I hold unto her neck and pull her closer to me. Our lips meet, and a thousand fireworks are lit. My heart raced fast, and electricity jolt through my body. I am elated, and time freezes. Can a kiss really be this amazing?
We pull away in unison and stare at each other. We are short of words. What have I done? Did I just kiss a ghost, or has a panic attack come with hallucinations now? Her jaws drop, and she stares like whatever I did is wrong. I look away from her, my heart still racing, and the urge to push for another kiss burns within me.
What relationship did I share with you, Yara?

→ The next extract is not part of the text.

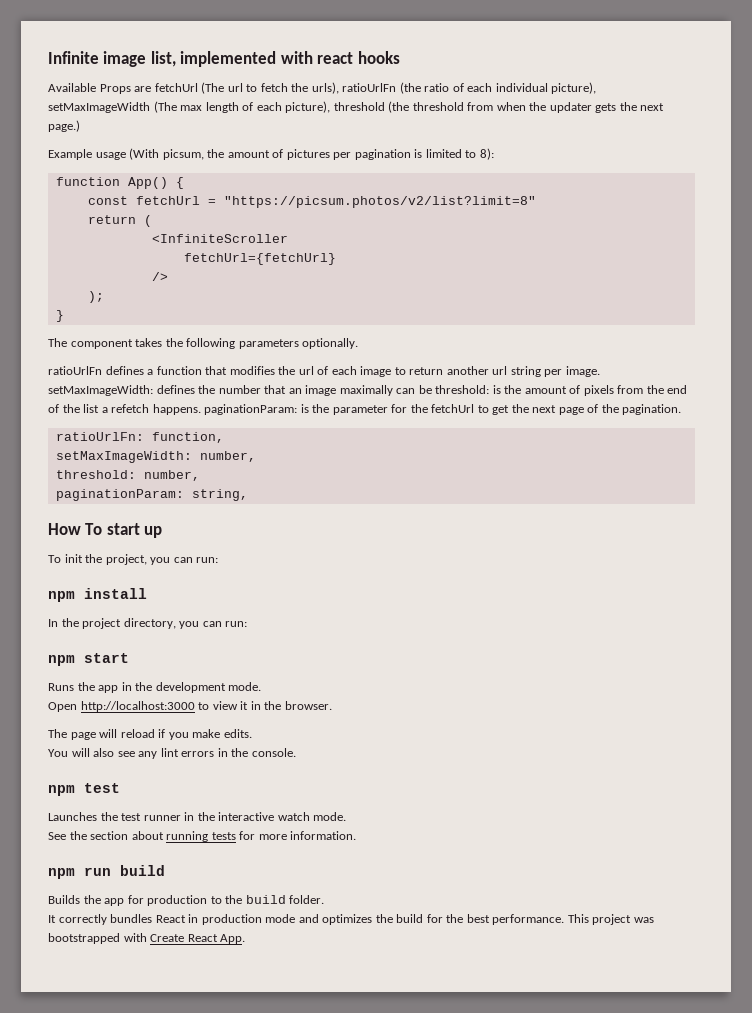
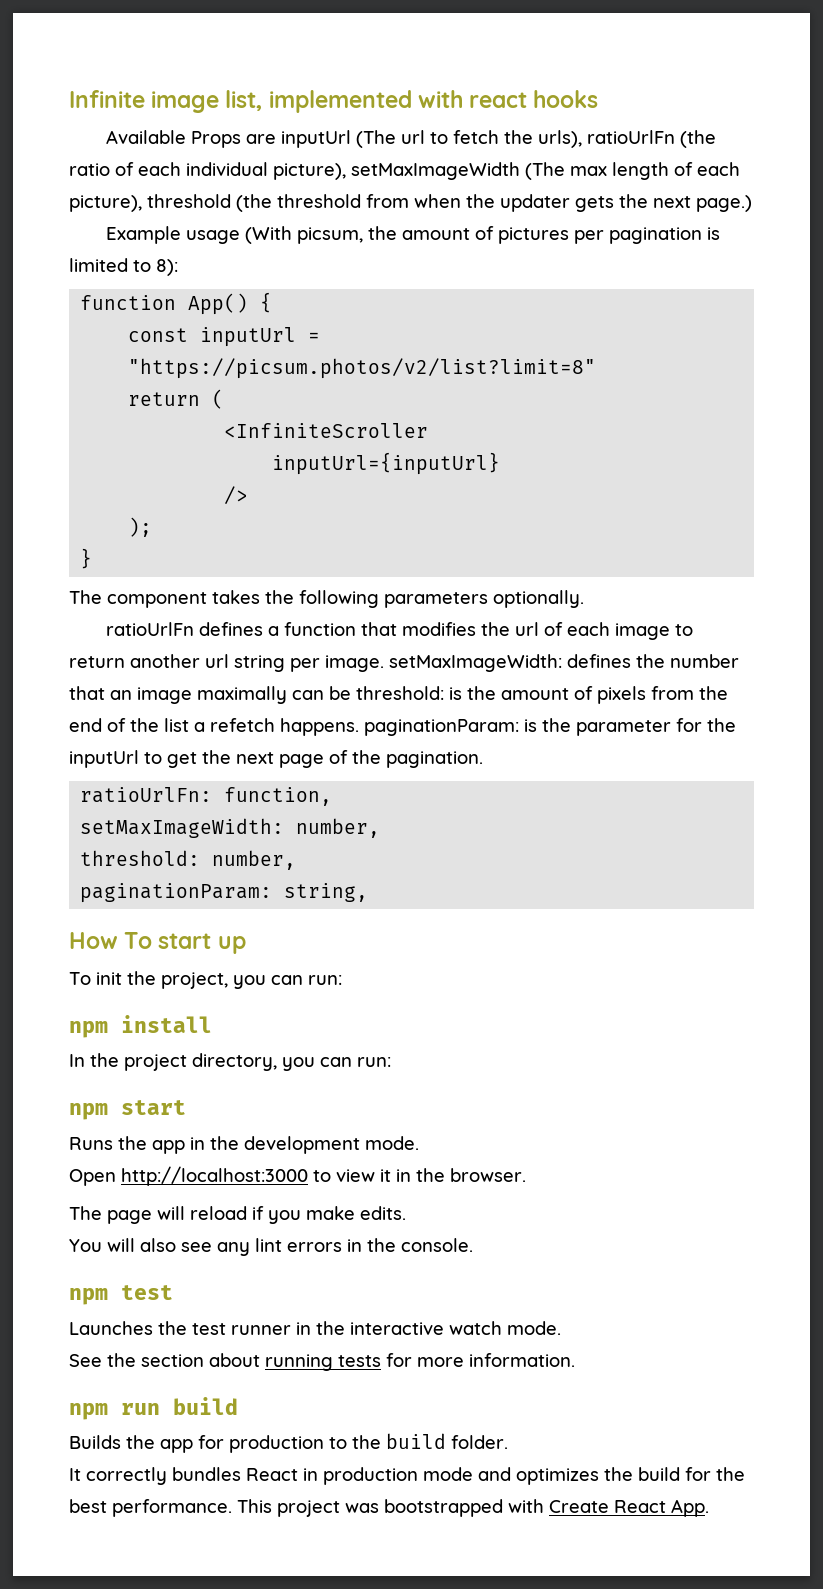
[154,83,198,92] fetchUrl -> [281,130,352,148] inputUrl
[135,196,200,205] fetchUrl -> [200,327,297,347] inputUrl
[183,253,336,265] fetchUrl={fetchUrl} -> [272,452,501,475] inputUrl={inputUrl}
[431,404,475,413] fetchUrl -> [69,750,139,768] inputUrl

I stare from the side of my eyes, her cheeks are red, and she races out of the infirmary. My breathing is heavy as my heart insists I run after her while my brain insists I sit down. I shake my legs and bite my tongue. I need answers, I need to know why such a little kiss felt so good. I have never felt anything while I and Kailea kissed. Why does it then feel so good with her?
I stand up. Fuck it. I run after her but bump into Eric, the bottle water in his hands falls to the ground. He is confused. I push him away and run into the hallway. I look around for her but don't see her. I run down the hallway and don't see her either.
How can I be stupid? I would have run after her the moment she took to her heels. I should have demanded answers, I just had to kiss a random stranger. She is angry and would never come close to me now. I should have waited...no, I couldn't. Ah God!
Who are you, Yara?
I see Isah and Celestia; they must have come from the stairs. I halt as I pant heavily. The stairs, maybe she followed the stairs. I run past Isah and he pulls me back, he arches his eyebrow. He looks at me from my head to my toes. He is confused as to how I became better swiftly.
"Did you see Yara?" I ask and Celestia and Isah stare at each other in surprise and then at me.
"You know Yara-"
"No, I saw her. She was with me before she ran off-" I take a step forward and Isah push me back and I widen my eyes, I am starting to get angry.
Don't push me, Isah.
"Wait for us in the infirmary" Isah orders Celestia in a serious tone and she nods and walks past us.
"Stop this. Yara is dead. She died in that car accident-"
"But she walked into the infir-"
"No, she didn't. It was-"
"Hey guys. What is going on? You are much better than I left you" Eric pant heavily from chasing after me.
"Take him to the infirmary. I remember I ought to do something" Isah looks behind him and back at me.
He is even more confused than he was earlier. He looks everywhere except my eyes. He knows something I don't. He saw Yara, why did he lie? It means I wasn't hallucinating. I didn't bother to push things any further because of Eric. I turn around and walk towards the infirmary, Eric follows suit.
I tilt my head to stare at Isah and see Isah looking around like he is trying to solve a puzzle. He shakes his head in disbelief and spurns and walks forward before having a change of mind, he rushes to the stairs. I turn around.
What do you know that I don't, Isah?